21 Day No-Complaint Test
I’m now starting a 21 Day No-Complaint Experiment (go 21 days without complaining, start back at 0 if you notice you complain). In discussing his own 21 day experiment, Tim Ferriss offers the following definition:
I defined “complaining” for myself as follows: describing an event or person negatively without indicating next steps to fix the problem. I later added the usual 4-letter words and other common profanity as complaint qualifiers, which forced me to reword, thus forcing awareness and more precise thinking.

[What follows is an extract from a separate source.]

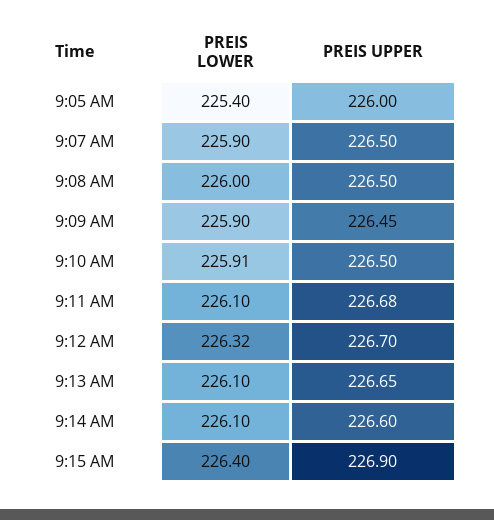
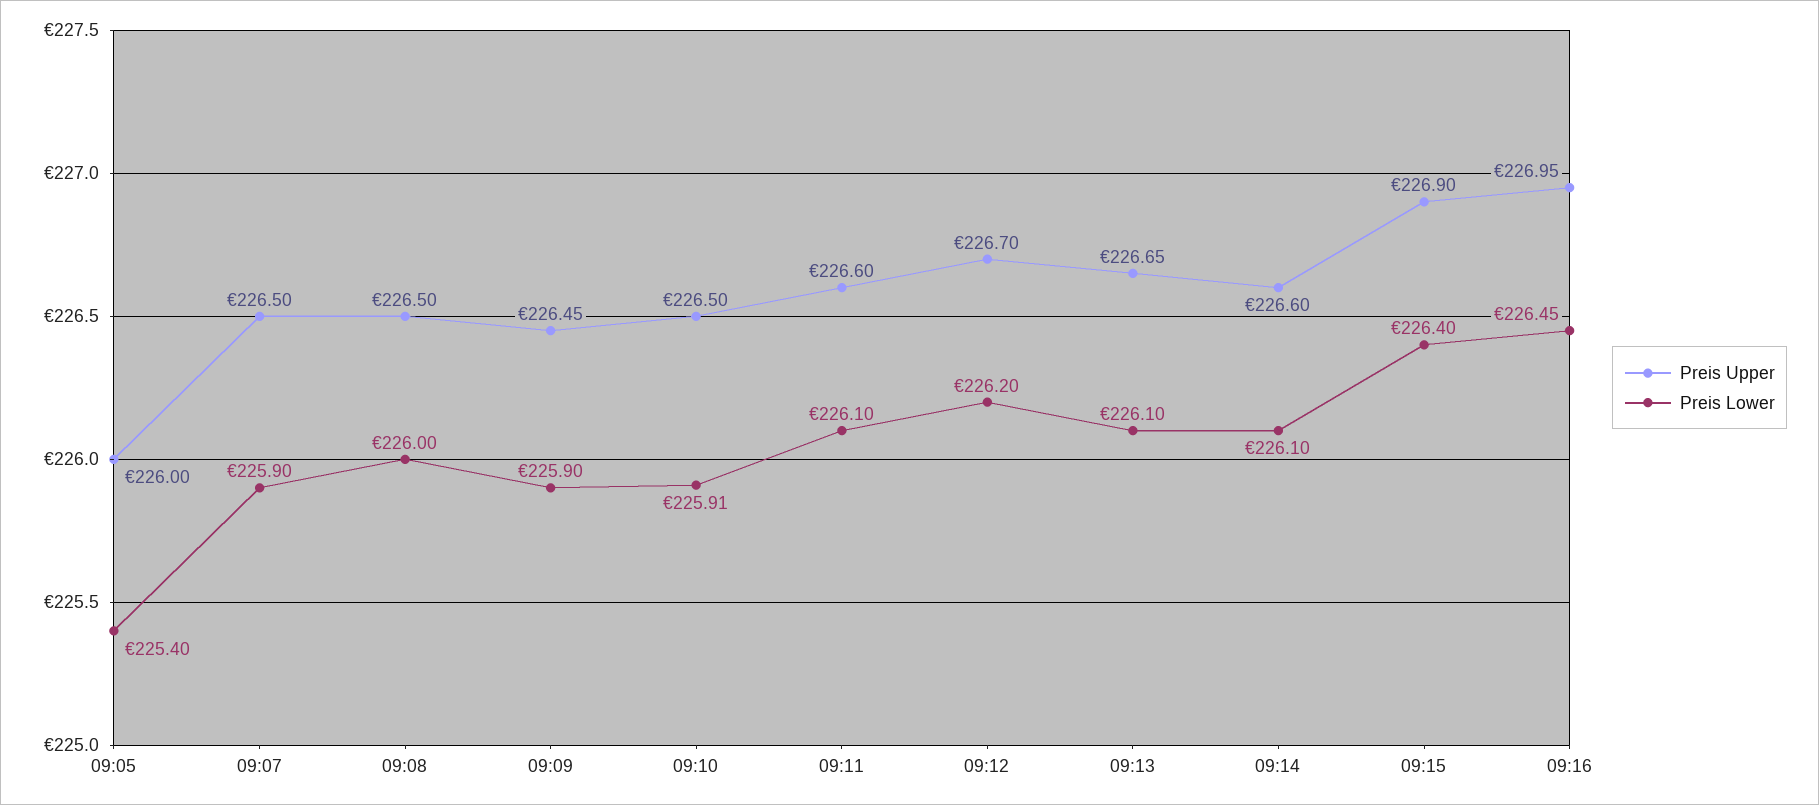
PREIS UPPER, 9:11 AM: 226.68 -> 226.6
PREIS LOWER, 9:12 AM: 226.32 -> 226.2
PREIS UPPER, 09:16: none -> 226.95
PREIS LOWER, 09:16: none -> 226.45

Taking something like a negative description and adding the “next steps to fix the problem” is a sort of process that can be generalized to any time you feel fear, frustration, or negative emotions. Negative emotions are (can be) useful, because they can tell you about important information in your environment. The key often is to turn them into a “How to …?” sort of question (next steps to fix the problem). For example, if you start feeling frustration at not accomplishing a task, if you immediately take that as a cue to ask “How could I do this more quickly and easily? What assumption am I making here that might not be true?” and so on, the frustration becomes useful instead of just “negative”.
(I find I have some resistance to “How to …” questions, because if I’m used to getting a certain result (usually maintained with a no-action question like “Why do I always get this result?!”) and then I move to a “How to …” question (like “How do I get a different result in this situation? What exactly could I do differently to get a different result?”), the possibility of getting a good answer stands as a certain kind of threat to things that have been less than optimal but in a way comfortable.)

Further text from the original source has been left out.